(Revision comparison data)
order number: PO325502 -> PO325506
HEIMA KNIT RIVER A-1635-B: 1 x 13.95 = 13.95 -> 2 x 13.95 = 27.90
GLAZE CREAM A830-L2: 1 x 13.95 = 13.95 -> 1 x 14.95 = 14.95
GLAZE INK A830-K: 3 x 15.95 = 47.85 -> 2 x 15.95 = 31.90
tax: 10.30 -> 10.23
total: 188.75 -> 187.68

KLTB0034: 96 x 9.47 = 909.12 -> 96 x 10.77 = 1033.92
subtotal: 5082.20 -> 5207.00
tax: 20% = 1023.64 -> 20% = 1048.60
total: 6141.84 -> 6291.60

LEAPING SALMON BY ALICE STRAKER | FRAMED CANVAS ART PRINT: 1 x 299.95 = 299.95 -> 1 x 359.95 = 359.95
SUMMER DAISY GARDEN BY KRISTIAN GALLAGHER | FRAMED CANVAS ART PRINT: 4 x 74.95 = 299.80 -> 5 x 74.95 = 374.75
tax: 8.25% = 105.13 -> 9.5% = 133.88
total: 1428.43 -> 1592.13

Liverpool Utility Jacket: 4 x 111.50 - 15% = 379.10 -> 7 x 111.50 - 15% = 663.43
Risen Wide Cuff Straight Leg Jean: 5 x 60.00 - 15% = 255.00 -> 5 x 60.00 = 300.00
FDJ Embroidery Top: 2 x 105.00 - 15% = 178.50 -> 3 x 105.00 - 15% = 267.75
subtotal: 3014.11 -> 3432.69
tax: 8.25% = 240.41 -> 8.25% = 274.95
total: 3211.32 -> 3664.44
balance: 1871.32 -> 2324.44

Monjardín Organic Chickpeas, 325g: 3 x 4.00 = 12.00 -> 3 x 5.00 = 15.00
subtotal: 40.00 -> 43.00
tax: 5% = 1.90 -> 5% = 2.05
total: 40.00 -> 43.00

**Work required:**
Show all of the lines above in which "GLAZE" is present.

**Exercise solution:**
GLAZE CREAM A830-L2: 1 x 13.95 = 13.95 -> 1 x 14.95 = 14.95
GLAZE INK A830-K: 3 x 15.95 = 47.85 -> 2 x 15.95 = 31.90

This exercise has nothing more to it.